The job of the Pro Detailer is one of quality, I have two bottles of P21s, thanks for letting me know how much they cost me, couldnt have told you.

I never order on price, I order on quality and performance.

Best of luck with the Viro-sol have had ecperience of it, may as well use diluted fairy Liquid IMHO.


----------



## Car Key (Mar 20, 2007)

Chopper said:


> At looking at the Data sheet for Vir-sol it contains SODIUM ALKYLAMINE CARBOXYLATEA. ALKYLAMINE is a compound consisting of an alkyl


Wikipedia's definition of alkyl loses me. Is it an alkaline, and is alkaline definitely a potential problem?


----------



## Car Key (Mar 20, 2007)

Finerdetails said:


> would you take the risk on someone elses £120 k car and also the risk of looking like a complete **** for the sake of £11? My reputation as a Professional Detailer is worth far more to me than £11!
> 
> The job of the Pro Detailer is one of quality, I have two bottles of P21s, thanks for letting me know how much they cost me, couldnt have told you.
> 
> I never order on price, I order on quality and performance.


So you use P21S because you're unaware of the properties of V-S. Fair enough, but doesn't really answer the main question


----------



## Tone (Oct 25, 2005)

I seem to remember that virosol was being sold under another name and people on other boards were raving about its cleaning abilities. There might be a thread on here about it actually..

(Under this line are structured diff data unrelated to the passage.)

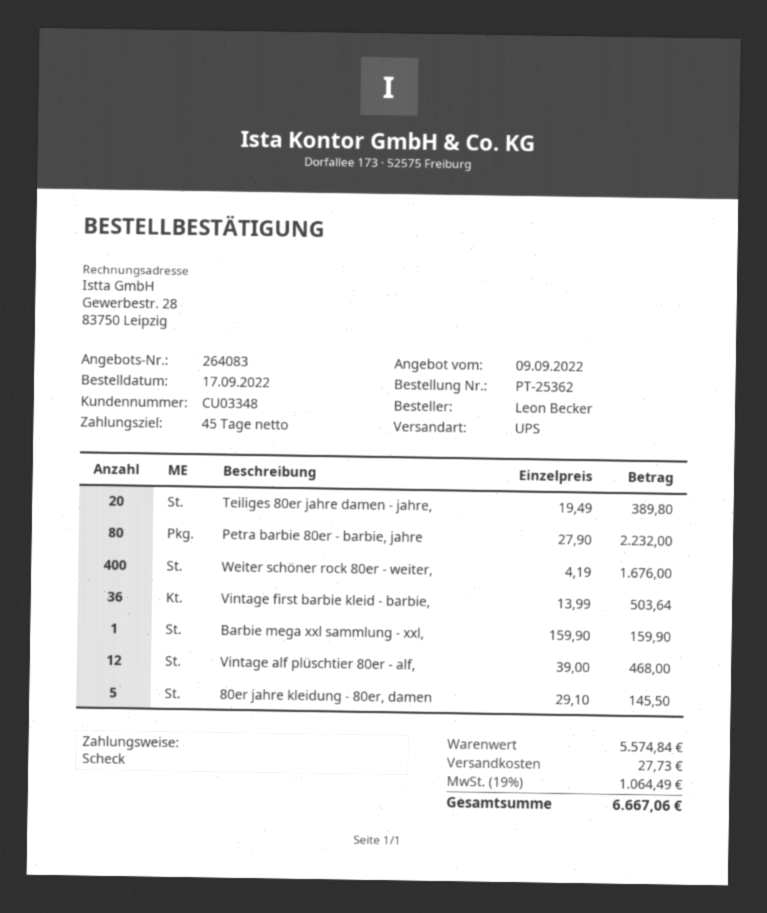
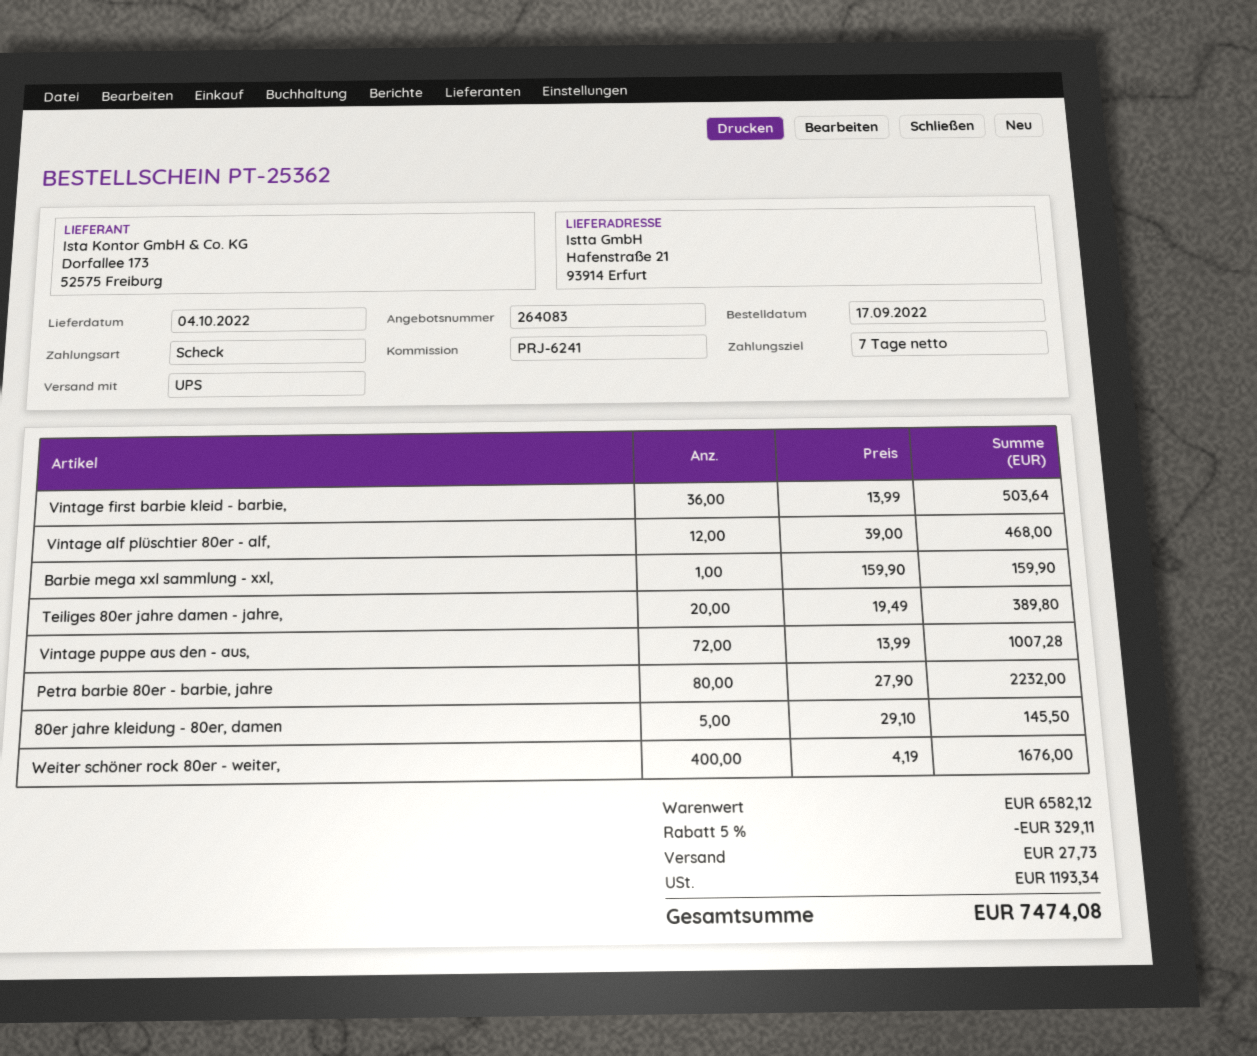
payment terms: 45 days -> 7 days
Vintage puppe aus den - aus,: none -> 72 x 13.99 = 1007.28
subtotal: 5574.84 -> 6582.12
discount: none -> 5% = 329.11
tax: 1064.49 -> 1193.34
total: 6667.06 -> 7474.08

Edit: Also autobrite do their own version of virosol called orange zest. Might be worth asking them about it if no one here can help


----------



## Chopper (Jun 23, 2006)

On page 2 of the data sheet i found this at the bottom:


> State: Liquid
> Colour: Orange
> Odour: Pleasant
> Evaporation rate: Moderate
> ...


Dont know what the 1% means but 11.4 is very alkali ph level


----------



## Car Key (Mar 20, 2007)

Chopper said:


> On page 2 of the data sheet i found this at the bottom:
> 
> Dont know what the 1% means but 11.4 is very alkali ph level


Okay.

It didn't take long to discover Muc-Off is: _"Biodegradable-Non Caustic-*Alkaline Based*-Solvent Free"_. So is it the alkaline in Muc-Off which prompts their warning: _"Not suitable on unlacquered wheels or where lacquer is damaged"_?


----------



## Alex L (Oct 25, 2005)

Theres a couple of people on here who use Viro-sol (dont quote me but I'm sure DetailFinish uses it on wheels) maybe ask him if he's had any problems?

As he's only done high end motors.

**edit** found one :thumb:

http://www.detailingworld.co.uk/forum/showthread.php?t=10032


----------



## L200 Steve (Oct 25, 2005)

Car Key Boi said:


> How come pro detailers are buying into expensive P21S non-acid wheel cleaner, when there appears to be a much cheaper non-acid alternative in Viro-Sol? _Approximate_ price difference (5L purchase): P21S £11 per 1L vs. Viro-Sol £1.40 per 1L.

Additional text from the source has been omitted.